Of course, Hannah realized that this stepping aside is something lilies don't have to do. Flowers have no ego. What lilies are by nature, the Christian "must be by an intelligent and free surrender." We must consciously abandon our own will to that of our Father. If we do, He will grow us, no matter how dry, dwarfed, or crooked our growing in the past has been. He will cultivate our patch of land, turning it "into the soil of grace the moment we put our growing into his hands."

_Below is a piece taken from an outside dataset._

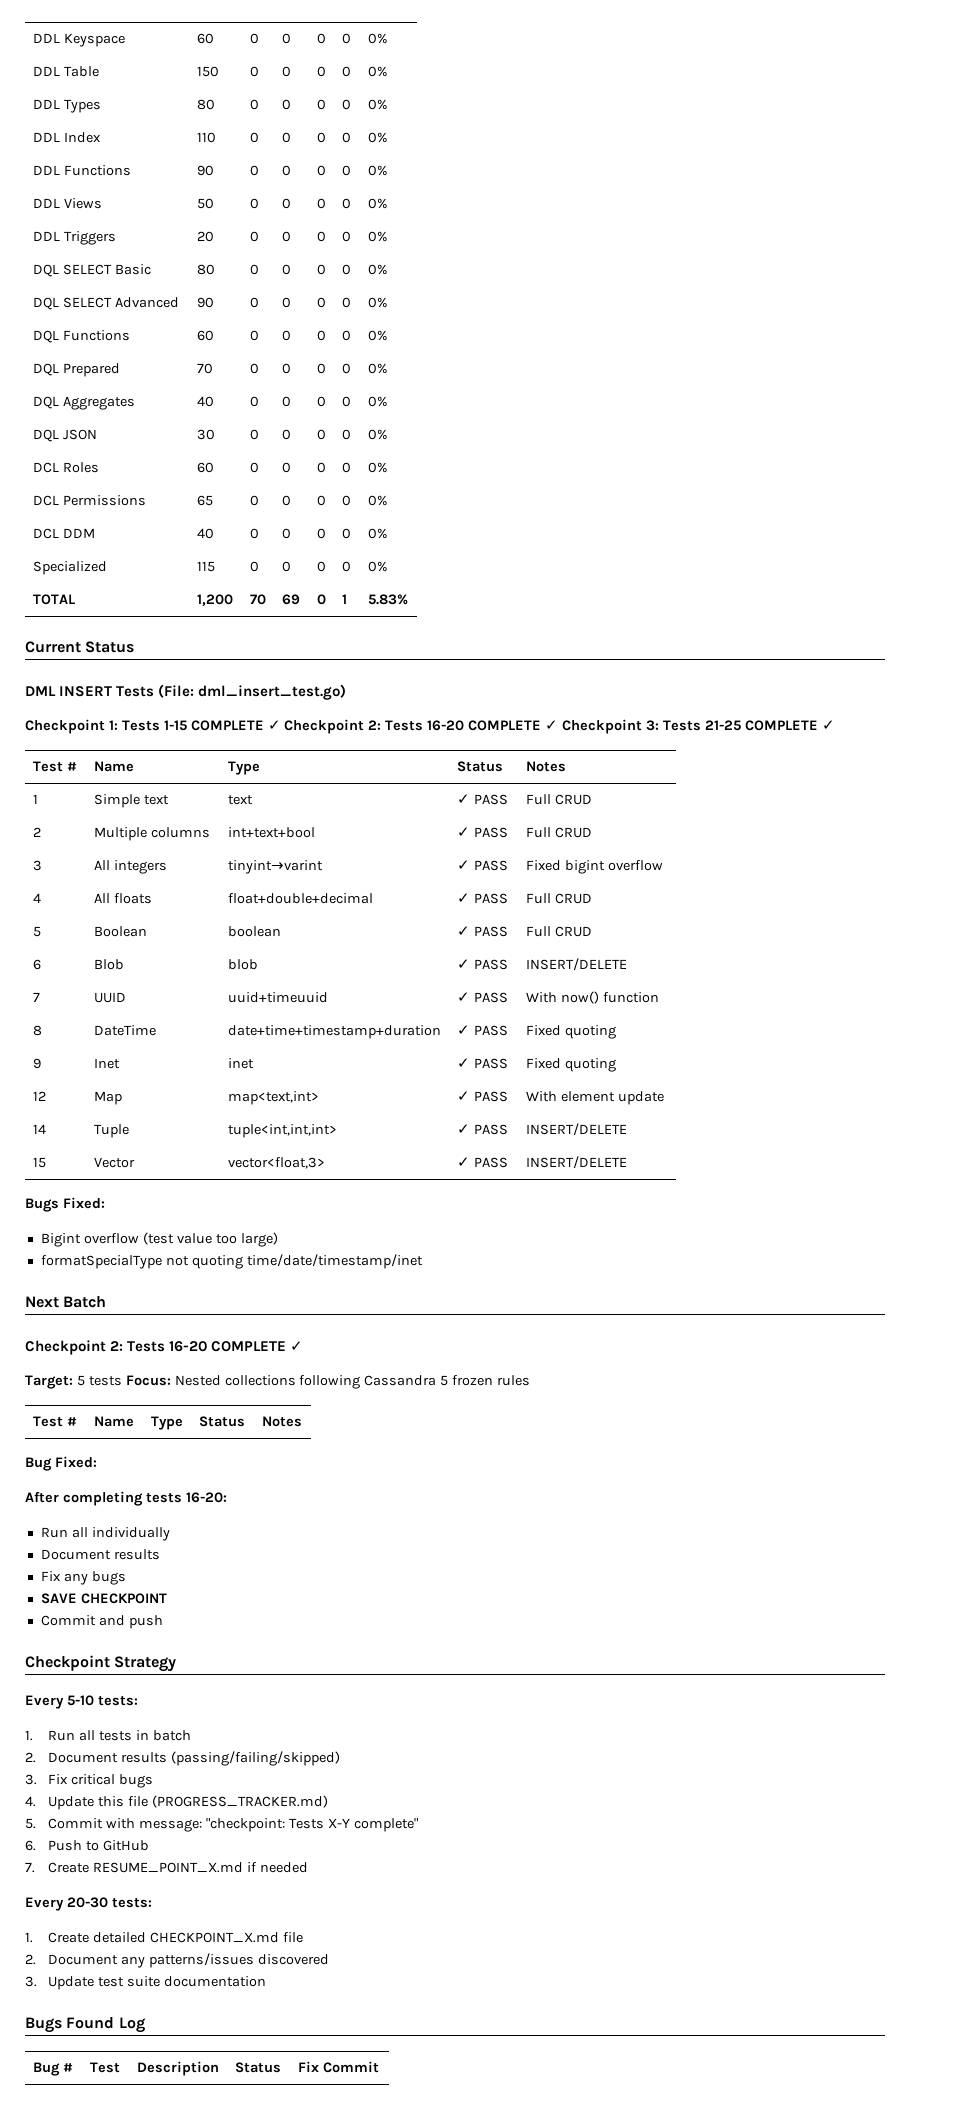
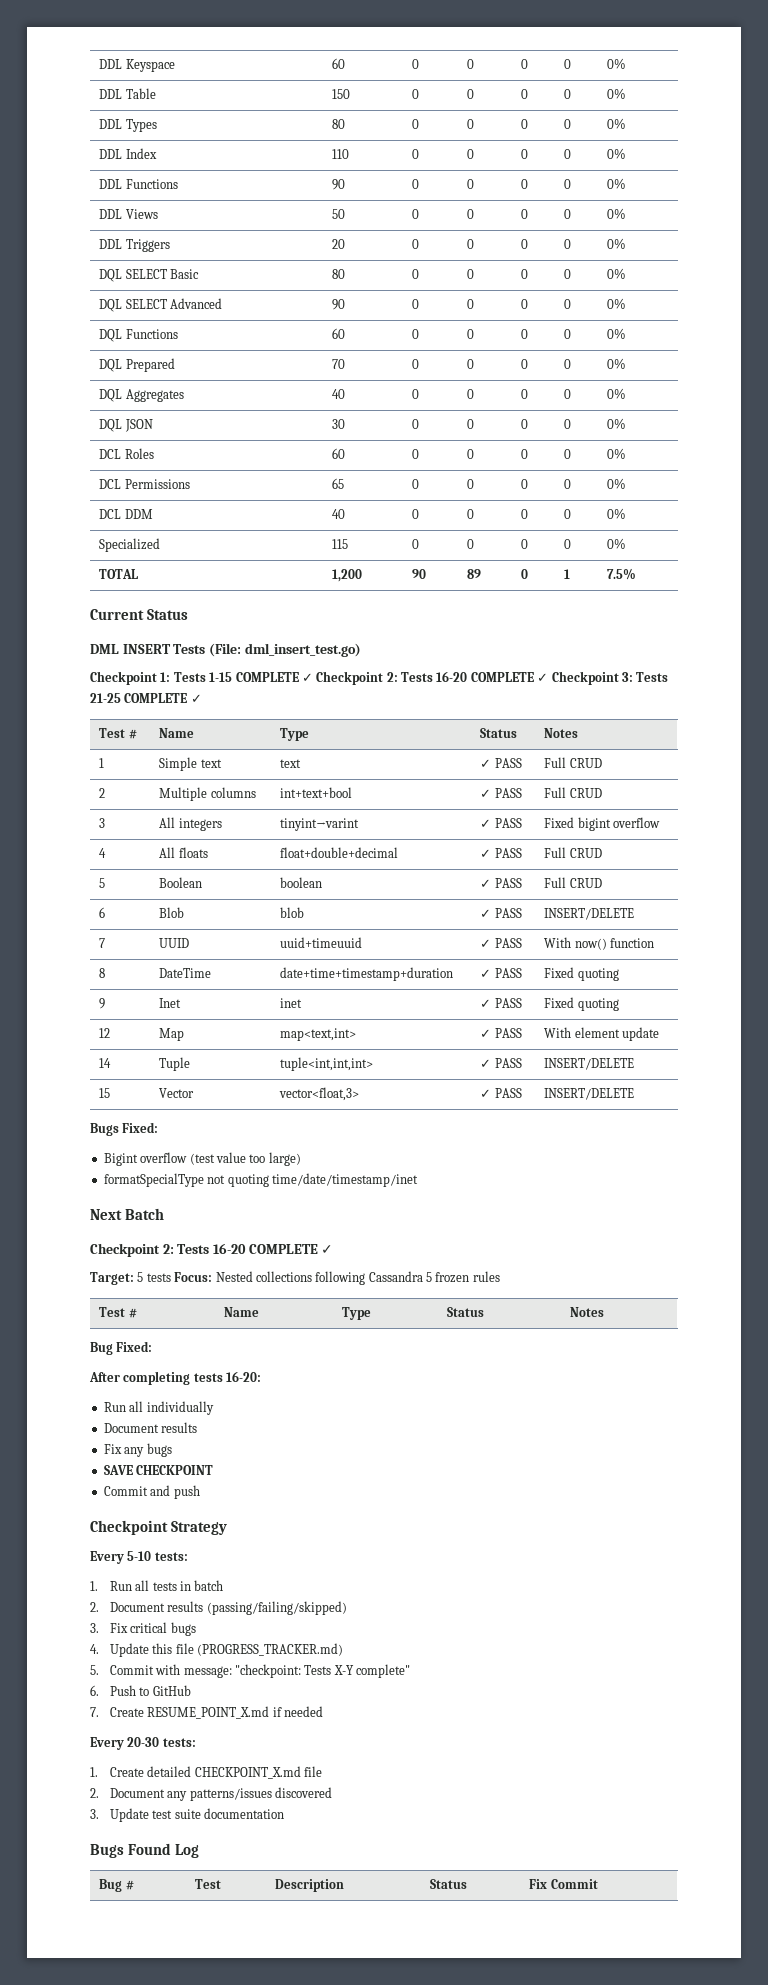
- TOTAL | 1,200 | 70 | 69 | 0 | 1 | 5.83%
+ TOTAL | 1,200 | 90 | 89 | 0 | 1 | 7.5%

That the Lord wants us to grow in grace is evident in His Word. Take, for example, Romans 5:3-4, which tells us that we should "also exult in our tribulations, knowing that tribulation brings about perseverance; and perseverance, proven character; and proven character, hope." Turning our own desires over to God's will, and keeping our eyes on Him during our trials are two actions which together create the good soil in which Christians are to grow.
Hannah Whitall Smith, in spite of all the pain in her life, remained a woman of joyful spirit well into old age. She persevered. She never lost hope.
She was also a woman of good humor. In her letters, she joked about never once in her life having been able to balance her checkbookand about having a weakness for shopping when it came to dresses and lace. Her son said she climbed haystacks with her grandchildren and slid 15 times down a water chute with them on a single afternoon. Throughout her many trials, it seems that she was able to remember that her growth was not under her own control, but God's. Submission to Jesus Christ brought forth in her a renewing joy, which was her secret to a happy lifea secret she worked so hard to share with her adoring public.